Search term "Metal": please copy every line of the records below that contains it.
-------- GIVEN DATA --------
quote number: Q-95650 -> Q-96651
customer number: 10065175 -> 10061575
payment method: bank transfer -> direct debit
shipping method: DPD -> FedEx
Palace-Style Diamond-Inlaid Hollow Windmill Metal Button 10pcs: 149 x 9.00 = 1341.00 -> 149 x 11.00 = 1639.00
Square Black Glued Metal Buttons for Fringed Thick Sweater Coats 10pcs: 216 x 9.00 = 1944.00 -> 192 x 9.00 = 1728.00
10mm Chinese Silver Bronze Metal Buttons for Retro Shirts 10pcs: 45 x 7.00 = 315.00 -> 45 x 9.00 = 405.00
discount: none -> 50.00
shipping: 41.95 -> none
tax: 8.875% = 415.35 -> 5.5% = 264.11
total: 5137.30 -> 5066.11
--------
ANSWER FOR THIS EXERCISE:
Palace-Style Diamond-Inlaid Hollow Windmill Metal Button 10pcs: 149 x 9.00 = 1341.00 -> 149 x 11.00 = 1639.00
Square Black Glued Metal Buttons for Fringed Thick Sweater Coats 10pcs: 216 x 9.00 = 1944.00 -> 192 x 9.00 = 1728.00
10mm Chinese Silver Bronze Metal Buttons for Retro Shirts 10pcs: 45 x 7.00 = 315.00 -> 45 x 9.00 = 405.00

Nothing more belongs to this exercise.